Your instructions:
Read the data and repeat all of it exactly.

[Structured diff data]

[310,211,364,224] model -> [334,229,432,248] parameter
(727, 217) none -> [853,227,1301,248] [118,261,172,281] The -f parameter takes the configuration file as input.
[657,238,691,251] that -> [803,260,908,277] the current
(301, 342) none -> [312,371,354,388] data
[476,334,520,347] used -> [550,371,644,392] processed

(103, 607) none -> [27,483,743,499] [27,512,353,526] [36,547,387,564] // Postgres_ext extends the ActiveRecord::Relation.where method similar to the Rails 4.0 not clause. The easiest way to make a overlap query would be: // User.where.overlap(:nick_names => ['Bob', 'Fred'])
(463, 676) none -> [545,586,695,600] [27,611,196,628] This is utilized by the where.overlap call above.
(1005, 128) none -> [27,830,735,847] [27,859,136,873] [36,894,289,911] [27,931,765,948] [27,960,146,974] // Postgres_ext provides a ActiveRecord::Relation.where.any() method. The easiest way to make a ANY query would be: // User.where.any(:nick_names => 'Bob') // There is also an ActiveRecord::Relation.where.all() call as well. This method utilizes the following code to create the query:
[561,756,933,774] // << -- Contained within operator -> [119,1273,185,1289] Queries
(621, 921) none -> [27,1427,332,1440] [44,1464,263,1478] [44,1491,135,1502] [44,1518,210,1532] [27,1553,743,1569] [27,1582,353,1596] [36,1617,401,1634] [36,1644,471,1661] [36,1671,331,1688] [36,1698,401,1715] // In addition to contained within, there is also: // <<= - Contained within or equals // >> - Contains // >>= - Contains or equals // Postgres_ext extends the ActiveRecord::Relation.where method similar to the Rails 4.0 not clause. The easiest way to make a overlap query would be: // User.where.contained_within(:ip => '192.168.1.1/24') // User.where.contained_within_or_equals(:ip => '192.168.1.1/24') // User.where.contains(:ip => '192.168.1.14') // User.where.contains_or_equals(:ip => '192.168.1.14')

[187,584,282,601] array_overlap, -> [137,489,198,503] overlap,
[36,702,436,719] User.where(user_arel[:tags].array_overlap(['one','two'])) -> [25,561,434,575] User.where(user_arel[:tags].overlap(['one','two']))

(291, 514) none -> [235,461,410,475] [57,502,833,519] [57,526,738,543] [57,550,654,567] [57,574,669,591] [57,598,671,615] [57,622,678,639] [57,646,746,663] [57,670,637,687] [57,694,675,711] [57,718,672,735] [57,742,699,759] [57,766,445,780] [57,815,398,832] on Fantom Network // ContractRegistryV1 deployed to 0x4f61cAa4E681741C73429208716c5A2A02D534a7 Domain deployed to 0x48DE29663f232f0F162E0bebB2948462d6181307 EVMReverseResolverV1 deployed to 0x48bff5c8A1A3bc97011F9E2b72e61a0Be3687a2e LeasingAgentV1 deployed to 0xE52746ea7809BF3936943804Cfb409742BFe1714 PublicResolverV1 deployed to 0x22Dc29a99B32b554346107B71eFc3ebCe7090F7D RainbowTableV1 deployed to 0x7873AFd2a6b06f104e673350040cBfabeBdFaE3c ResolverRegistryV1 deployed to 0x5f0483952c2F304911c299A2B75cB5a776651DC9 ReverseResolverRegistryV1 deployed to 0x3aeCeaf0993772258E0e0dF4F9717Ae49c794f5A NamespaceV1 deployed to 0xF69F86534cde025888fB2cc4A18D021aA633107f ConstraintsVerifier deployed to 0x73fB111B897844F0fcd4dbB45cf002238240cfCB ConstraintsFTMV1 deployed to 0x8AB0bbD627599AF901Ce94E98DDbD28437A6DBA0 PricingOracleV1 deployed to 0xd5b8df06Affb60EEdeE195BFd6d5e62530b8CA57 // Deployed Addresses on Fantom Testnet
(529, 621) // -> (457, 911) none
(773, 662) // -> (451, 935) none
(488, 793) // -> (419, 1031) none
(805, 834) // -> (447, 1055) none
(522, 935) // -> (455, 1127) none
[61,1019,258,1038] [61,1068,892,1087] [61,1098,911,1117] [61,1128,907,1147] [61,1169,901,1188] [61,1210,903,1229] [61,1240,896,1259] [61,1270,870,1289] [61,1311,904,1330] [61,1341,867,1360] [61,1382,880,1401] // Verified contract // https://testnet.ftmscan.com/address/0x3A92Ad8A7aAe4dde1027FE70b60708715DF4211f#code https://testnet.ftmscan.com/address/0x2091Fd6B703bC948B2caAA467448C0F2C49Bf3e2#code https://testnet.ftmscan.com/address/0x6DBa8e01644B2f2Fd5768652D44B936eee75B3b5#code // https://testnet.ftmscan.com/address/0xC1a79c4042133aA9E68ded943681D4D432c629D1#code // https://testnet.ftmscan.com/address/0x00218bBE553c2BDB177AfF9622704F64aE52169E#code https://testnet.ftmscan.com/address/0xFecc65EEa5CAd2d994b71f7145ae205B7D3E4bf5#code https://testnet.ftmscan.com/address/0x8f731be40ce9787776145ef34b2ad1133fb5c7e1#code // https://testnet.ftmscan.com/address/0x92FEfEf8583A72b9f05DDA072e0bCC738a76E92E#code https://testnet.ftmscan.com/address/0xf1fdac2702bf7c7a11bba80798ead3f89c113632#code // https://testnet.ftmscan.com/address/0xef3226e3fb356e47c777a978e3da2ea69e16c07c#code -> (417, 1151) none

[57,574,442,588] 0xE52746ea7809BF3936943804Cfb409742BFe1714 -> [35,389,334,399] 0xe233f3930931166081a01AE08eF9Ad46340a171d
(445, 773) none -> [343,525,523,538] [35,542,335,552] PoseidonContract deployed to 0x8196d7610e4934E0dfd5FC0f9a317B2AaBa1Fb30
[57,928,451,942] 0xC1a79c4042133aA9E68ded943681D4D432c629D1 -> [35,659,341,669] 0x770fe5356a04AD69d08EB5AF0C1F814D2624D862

Result below:
[310,211,364,224] model -> [334,229,432,248] parameter
(727, 217) none -> [853,227,1301,248] [118,261,172,281] The -f parameter takes the configuration file as input.
[657,238,691,251] that -> [803,260,908,277] the current
(301, 342) none -> [312,371,354,388] data
[476,334,520,347] used -> [550,371,644,392] processed

(103, 607) none -> [27,483,743,499] [27,512,353,526] [36,547,387,564] // Postgres_ext extends the ActiveRecord::Relation.where method similar to the Rails 4.0 not clause. The easiest way to make a overlap query would be: // User.where.overlap(:nick_names => ['Bob', 'Fred'])
(463, 676) none -> [545,586,695,600] [27,611,196,628] This is utilized by the where.overlap call above.
(1005, 128) none -> [27,830,735,847] [27,859,136,873] [36,894,289,911] [27,931,765,948] [27,960,146,974] // Postgres_ext provides a ActiveRecord::Relation.where.any() method. The easiest way to make a ANY query would be: // User.where.any(:nick_names => 'Bob') // There is also an ActiveRecord::Relation.where.all() call as well. This method utilizes the following code to create the query:
[561,756,933,774] // << -- Contained within operator -> [119,1273,185,1289] Queries
(621, 921) none -> [27,1427,332,1440] [44,1464,263,1478] [44,1491,135,1502] [44,1518,210,1532] [27,1553,743,1569] [27,1582,353,1596] [36,1617,401,1634] [36,1644,471,1661] [36,1671,331,1688] [36,1698,401,1715] // In addition to contained within, there is also: // <<= - Contained within or equals // >> - Contains // >>= - Contains or equals // Postgres_ext extends the ActiveRecord::Relation.where method similar to the Rails 4.0 not clause. The easiest way to make a overlap query would be: // User.where.contained_within(:ip => '192.168.1.1/24') // User.where.contained_within_or_equals(:ip => '192.168.1.1/24') // User.where.contains(:ip => '192.168.1.14') // User.where.contains_or_equals(:ip => '192.168.1.14')

[187,584,282,601] array_overlap, -> [137,489,198,503] overlap,
[36,702,436,719] User.where(user_arel[:tags].array_overlap(['one','two'])) -> [25,561,434,575] User.where(user_arel[:tags].overlap(['one','two']))

(291, 514) none -> [235,461,410,475] [57,502,833,519] [57,526,738,543] [57,550,654,567] [57,574,669,591] [57,598,671,615] [57,622,678,639] [57,646,746,663] [57,670,637,687] [57,694,675,711] [57,718,672,735] [57,742,699,759] [57,766,445,780] [57,815,398,832] on Fantom Network // ContractRegistryV1 deployed to 0x4f61cAa4E681741C73429208716c5A2A02D534a7 Domain deployed to 0x48DE29663f232f0F162E0bebB2948462d6181307 EVMReverseResolverV1 deployed to 0x48bff5c8A1A3bc97011F9E2b72e61a0Be3687a2e LeasingAgentV1 deployed to 0xE52746ea7809BF3936943804Cfb409742BFe1714 PublicResolverV1 deployed to 0x22Dc29a99B32b554346107B71eFc3ebCe7090F7D RainbowTableV1 deployed to 0x7873AFd2a6b06f104e673350040cBfabeBdFaE3c ResolverRegistryV1 deployed to 0x5f0483952c2F304911c299A2B75cB5a776651DC9 ReverseResolverRegistryV1 deployed to 0x3aeCeaf0993772258E0e0dF4F9717Ae49c794f5A NamespaceV1 deployed to 0xF69F86534cde025888fB2cc4A18D021aA633107f ConstraintsVerifier deployed to 0x73fB111B897844F0fcd4dbB45cf002238240cfCB ConstraintsFTMV1 deployed to 0x8AB0bbD627599AF901Ce94E98DDbD28437A6DBA0 PricingOracleV1 deployed to 0xd5b8df06Affb60EEdeE195BFd6d5e62530b8CA57 // Deployed Addresses on Fantom Testnet
(529, 621) // -> (457, 911) none
(773, 662) // -> (451, 935) none
(488, 793) // -> (419, 1031) none
(805, 834) // -> (447, 1055) none
(522, 935) // -> (455, 1127) none
[61,1019,258,1038] [61,1068,892,1087] [61,1098,911,1117] [61,1128,907,1147] [61,1169,901,1188] [61,1210,903,1229] [61,1240,896,1259] [61,1270,870,1289] [61,1311,904,1330] [61,1341,867,1360] [61,1382,880,1401] // Verified contract // https://testnet.ftmscan.com/address/0x3A92Ad8A7aAe4dde1027FE70b60708715DF4211f#code https://testnet.ftmscan.com/address/0x2091Fd6B703bC948B2caAA467448C0F2C49Bf3e2#code https://testnet.ftmscan.com/address/0x6DBa8e01644B2f2Fd5768652D44B936eee75B3b5#code // https://testnet.ftmscan.com/address/0xC1a79c4042133aA9E68ded943681D4D432c629D1#code // https://testnet.ftmscan.com/address/0x00218bBE553c2BDB177AfF9622704F64aE52169E#code https://testnet.ftmscan.com/address/0xFecc65EEa5CAd2d994b71f7145ae205B7D3E4bf5#code https://testnet.ftmscan.com/address/0x8f731be40ce9787776145ef34b2ad1133fb5c7e1#code // https://testnet.ftmscan.com/address/0x92FEfEf8583A72b9f05DDA072e0bCC738a76E92E#code https://testnet.ftmscan.com/address/0xf1fdac2702bf7c7a11bba80798ead3f89c113632#code // https://testnet.ftmscan.com/address/0xef3226e3fb356e47c777a978e3da2ea69e16c07c#code -> (417, 1151) none

[57,574,442,588] 0xE52746ea7809BF3936943804Cfb409742BFe1714 -> [35,389,334,399] 0xe233f3930931166081a01AE08eF9Ad46340a171d
(445, 773) none -> [343,525,523,538] [35,542,335,552] PoseidonContract deployed to 0x8196d7610e4934E0dfd5FC0f9a317B2AaBa1Fb30
[57,928,451,942] 0xC1a79c4042133aA9E68ded943681D4D432c629D1 -> [35,659,341,669] 0x770fe5356a04AD69d08EB5AF0C1F814D2624D862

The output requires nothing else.